__TASK INSTRUCTIONS__:
Return all lines from the listing below that include the word "dialog".

____________

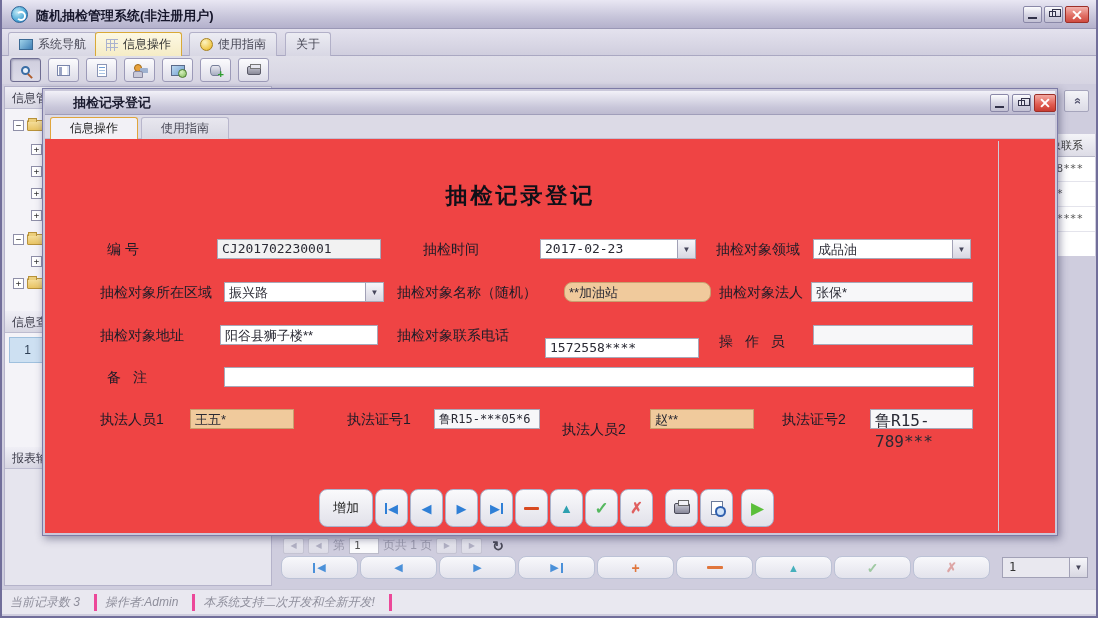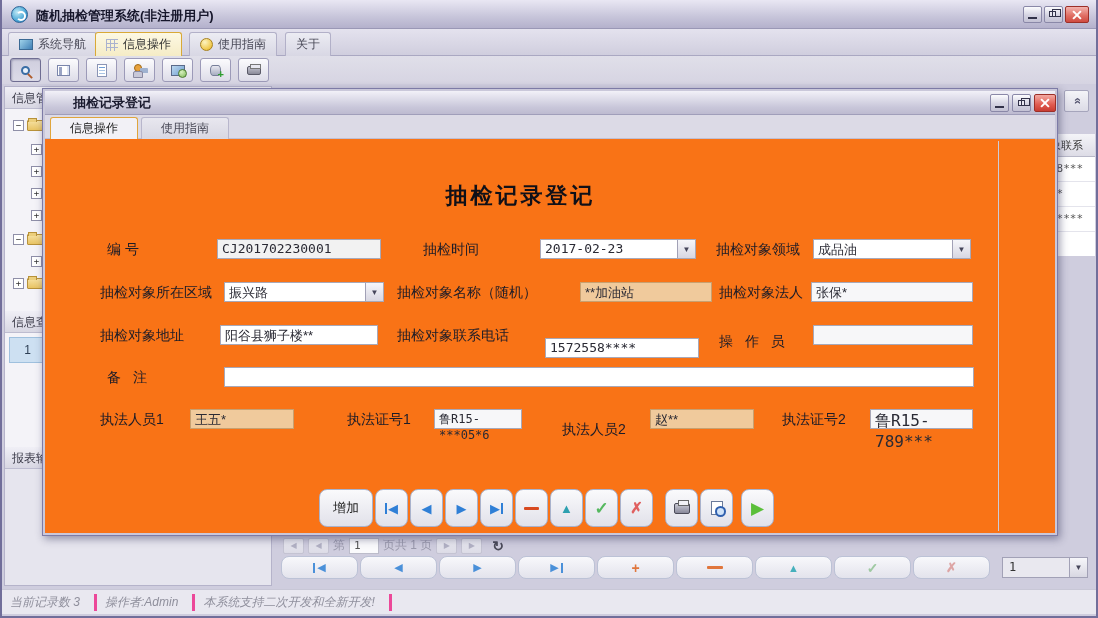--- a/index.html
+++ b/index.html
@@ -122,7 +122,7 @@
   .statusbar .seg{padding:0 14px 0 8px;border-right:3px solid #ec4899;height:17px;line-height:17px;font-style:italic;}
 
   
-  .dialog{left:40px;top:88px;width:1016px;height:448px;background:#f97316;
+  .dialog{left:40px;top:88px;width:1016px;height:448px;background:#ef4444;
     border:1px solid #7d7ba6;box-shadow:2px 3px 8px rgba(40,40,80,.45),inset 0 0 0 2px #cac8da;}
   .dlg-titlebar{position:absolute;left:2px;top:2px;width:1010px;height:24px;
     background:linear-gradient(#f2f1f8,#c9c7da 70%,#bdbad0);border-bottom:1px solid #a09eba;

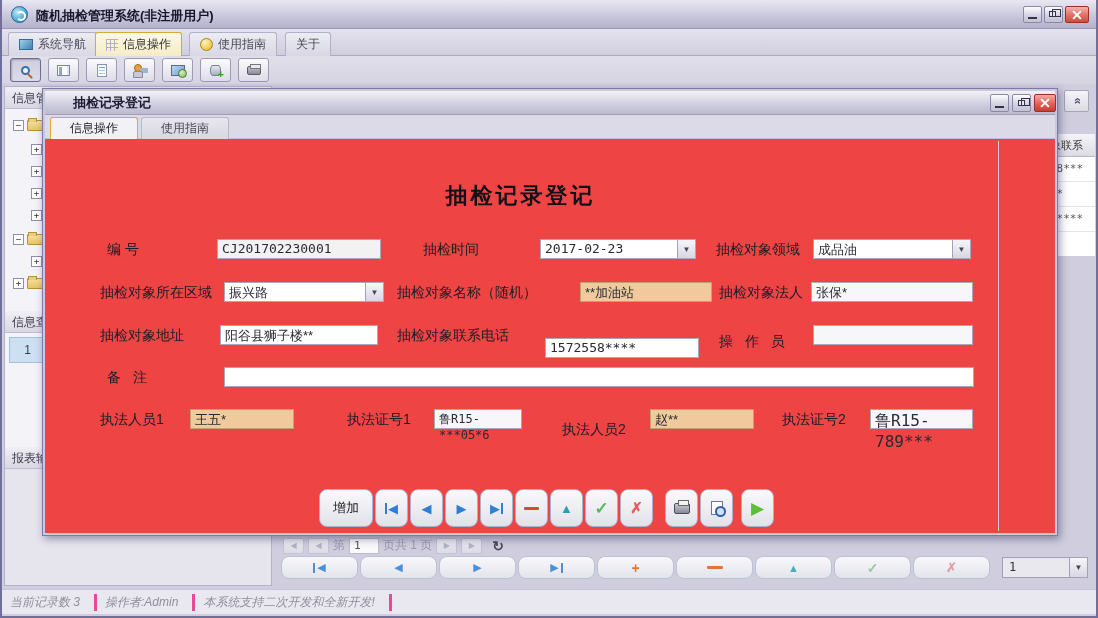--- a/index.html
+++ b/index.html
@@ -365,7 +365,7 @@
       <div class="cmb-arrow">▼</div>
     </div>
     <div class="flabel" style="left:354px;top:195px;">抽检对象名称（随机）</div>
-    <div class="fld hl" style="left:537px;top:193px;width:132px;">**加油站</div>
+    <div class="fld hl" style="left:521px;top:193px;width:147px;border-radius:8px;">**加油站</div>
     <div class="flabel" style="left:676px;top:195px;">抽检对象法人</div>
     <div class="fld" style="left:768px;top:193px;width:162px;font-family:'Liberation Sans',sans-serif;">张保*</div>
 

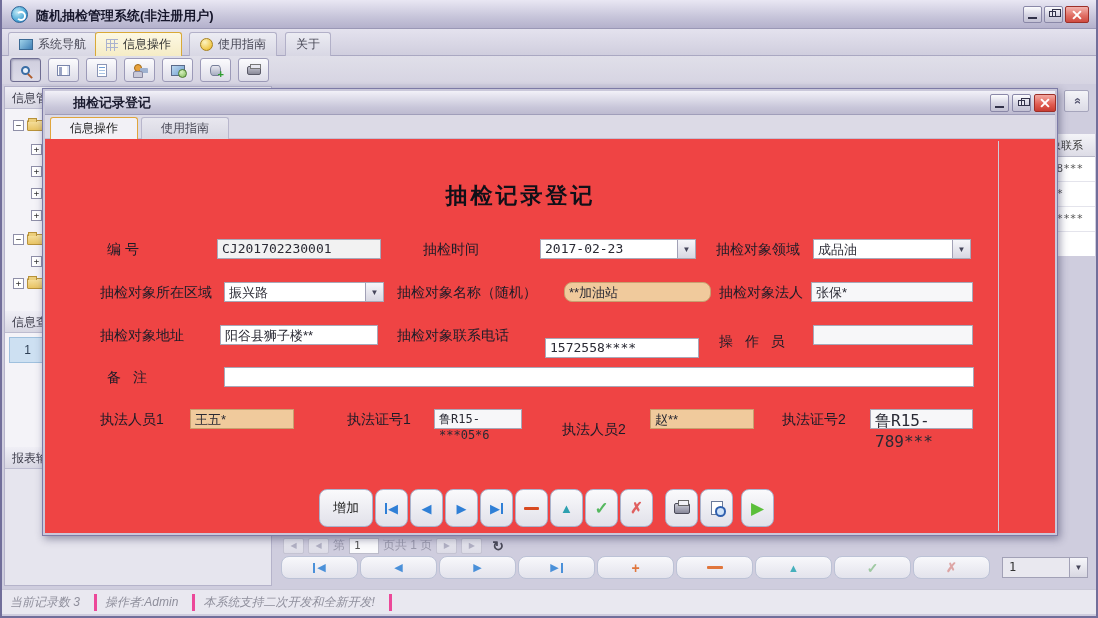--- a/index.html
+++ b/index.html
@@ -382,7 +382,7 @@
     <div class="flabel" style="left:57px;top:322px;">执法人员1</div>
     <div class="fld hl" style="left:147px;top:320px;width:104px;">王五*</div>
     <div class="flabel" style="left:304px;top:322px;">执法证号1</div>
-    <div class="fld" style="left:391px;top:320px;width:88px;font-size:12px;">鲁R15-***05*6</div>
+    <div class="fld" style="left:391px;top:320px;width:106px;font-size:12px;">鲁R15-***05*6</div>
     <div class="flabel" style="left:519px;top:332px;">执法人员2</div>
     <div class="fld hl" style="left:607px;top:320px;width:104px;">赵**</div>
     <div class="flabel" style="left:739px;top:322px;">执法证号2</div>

____________

__COMPLETED EXERCISE__:
-  .dialog{left:40px;top:88px;width:1016px;height:448px;background:#f97316;
+  .dialog{left:40px;top:88px;width:1016px;height:448px;background:#ef4444;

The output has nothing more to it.